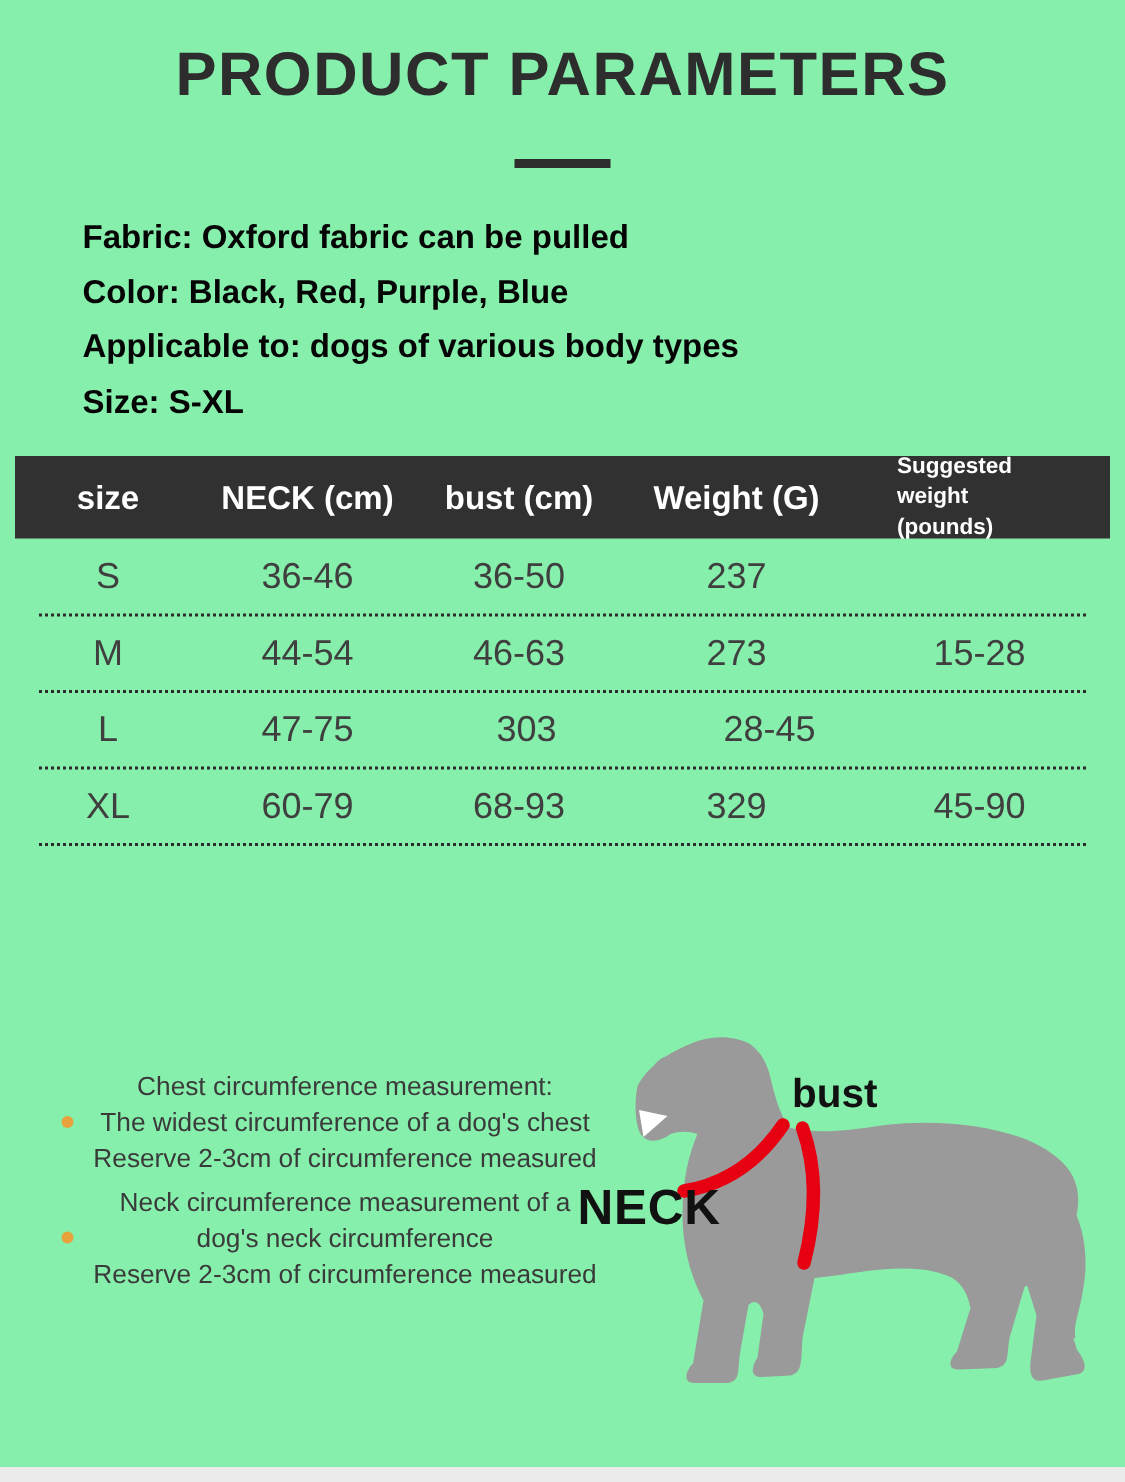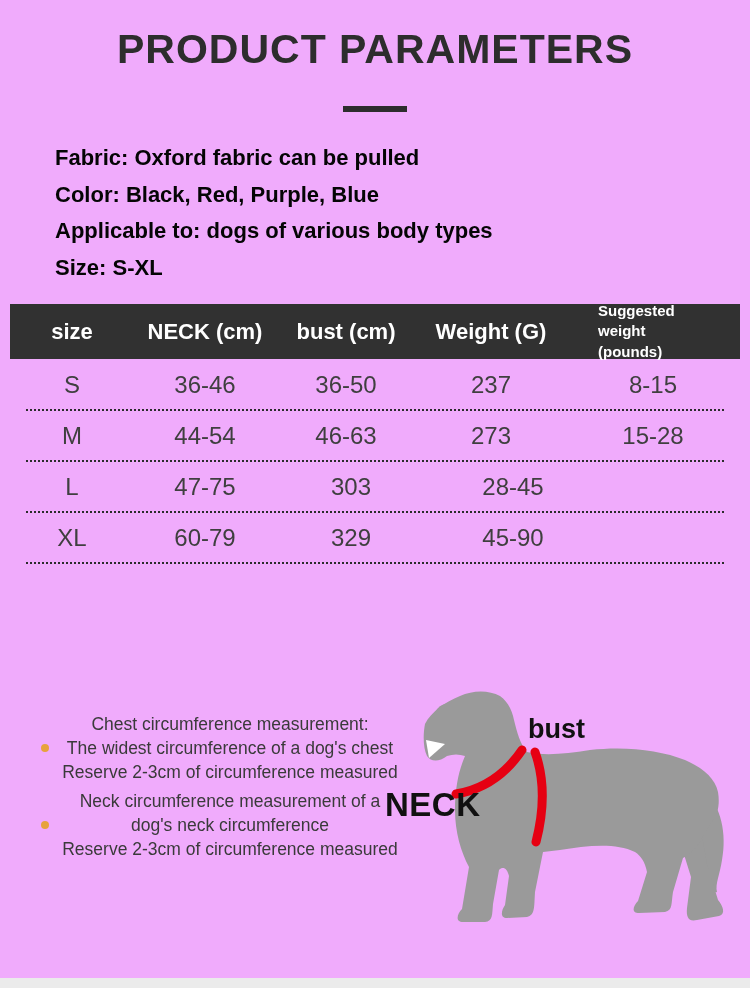--- a/index.html
+++ b/index.html
@@ -5,7 +5,7 @@
   html,body { margin:0; padding:0; background:#ffffff; }
   .page {
     position:relative; width:750px; height:988px; margin:0 auto;
-    background:#f0abfc; overflow:hidden;
+    background:#86efac; overflow:hidden;
     font-family:"Liberation Sans", sans-serif; color:#2d2d2d;
   }
   

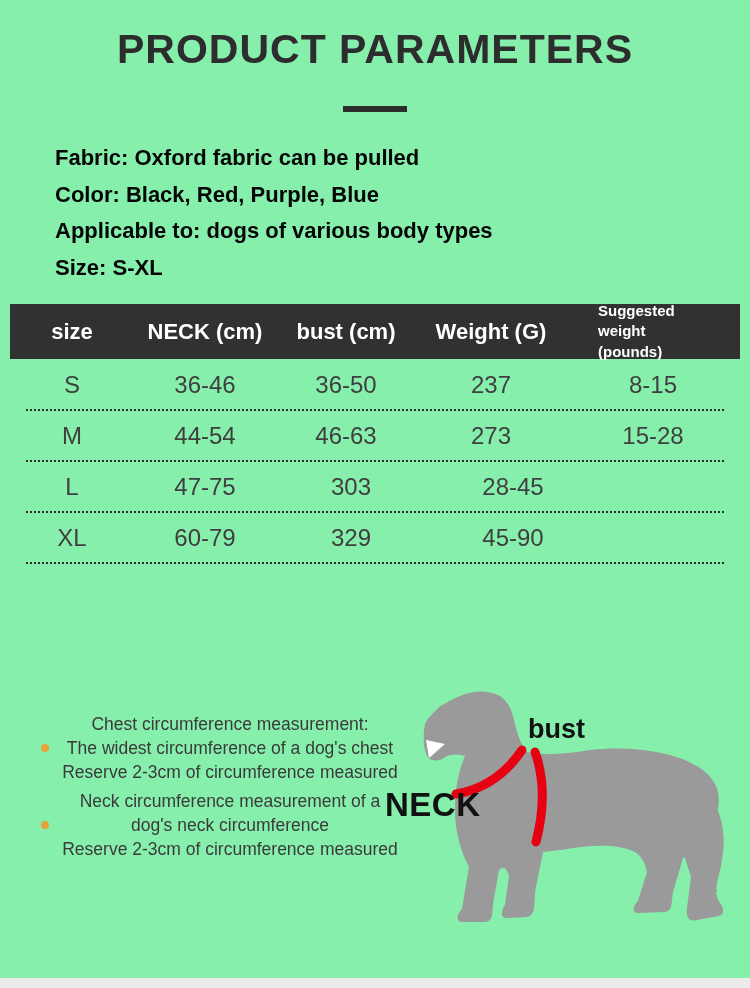--- a/index.html
+++ b/index.html
@@ -106,7 +106,6 @@
       <div class="cell col-neck">36-46</div>
       <div class="cell col-bust">36-50</div>
       <div class="cell col-weight">237</div>
-      <div class="cell col-sugg">8-15</div>
       <div class="row-divider"></div>
     </div>
 

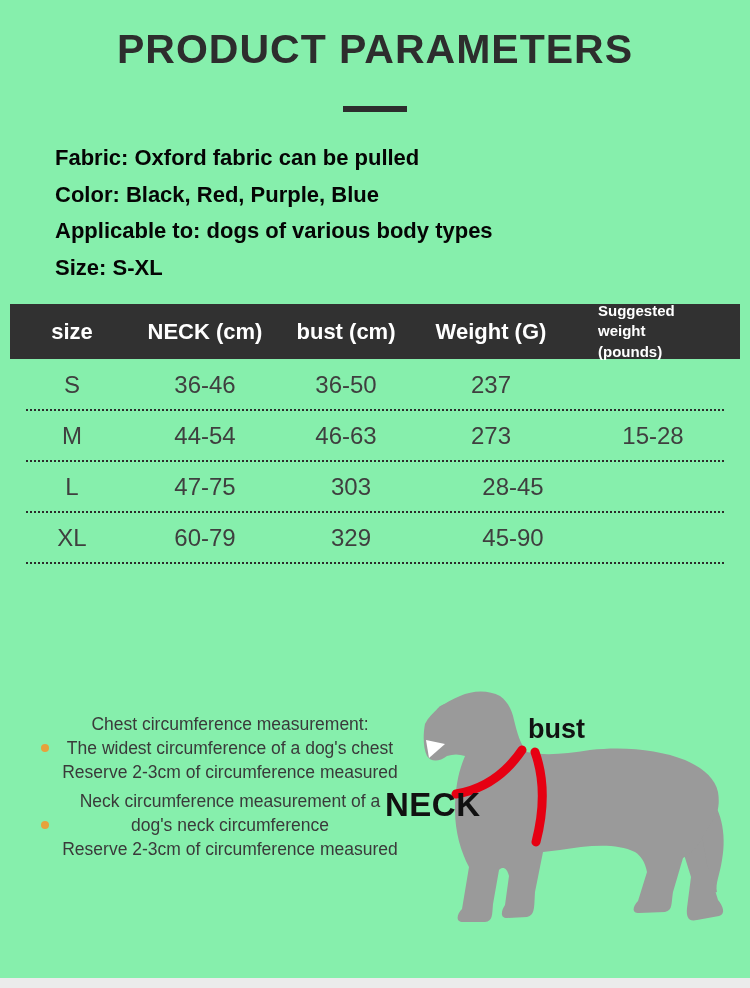--- a/index.html
+++ b/index.html
@@ -129,6 +129,7 @@
     <div class="trow">
       <div class="cell col-size">XL</div>
       <div class="cell col-neck">60-79</div>
+      <div class="cell col-bust">68-93</div>
       <div class="cell col-weight">329</div>
       <div class="cell col-sugg">45-90</div>
       <div class="row-divider"></div>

——

- YOUR INSTRUCTIONS
If a line in the entries includes the word "cell", copy that line out.

- YOUR SOLUTION
       <div class="cell col-neck">36-46</div>
       <div class="cell col-bust">36-50</div>
       <div class="cell col-weight">237</div>
-      <div class="cell col-sugg">8-15</div>
       <div class="cell col-size">XL</div>
       <div class="cell col-neck">60-79</div>
+      <div class="cell col-bust">68-93</div>
       <div class="cell col-weight">329</div>
       <div class="cell col-sugg">45-90</div>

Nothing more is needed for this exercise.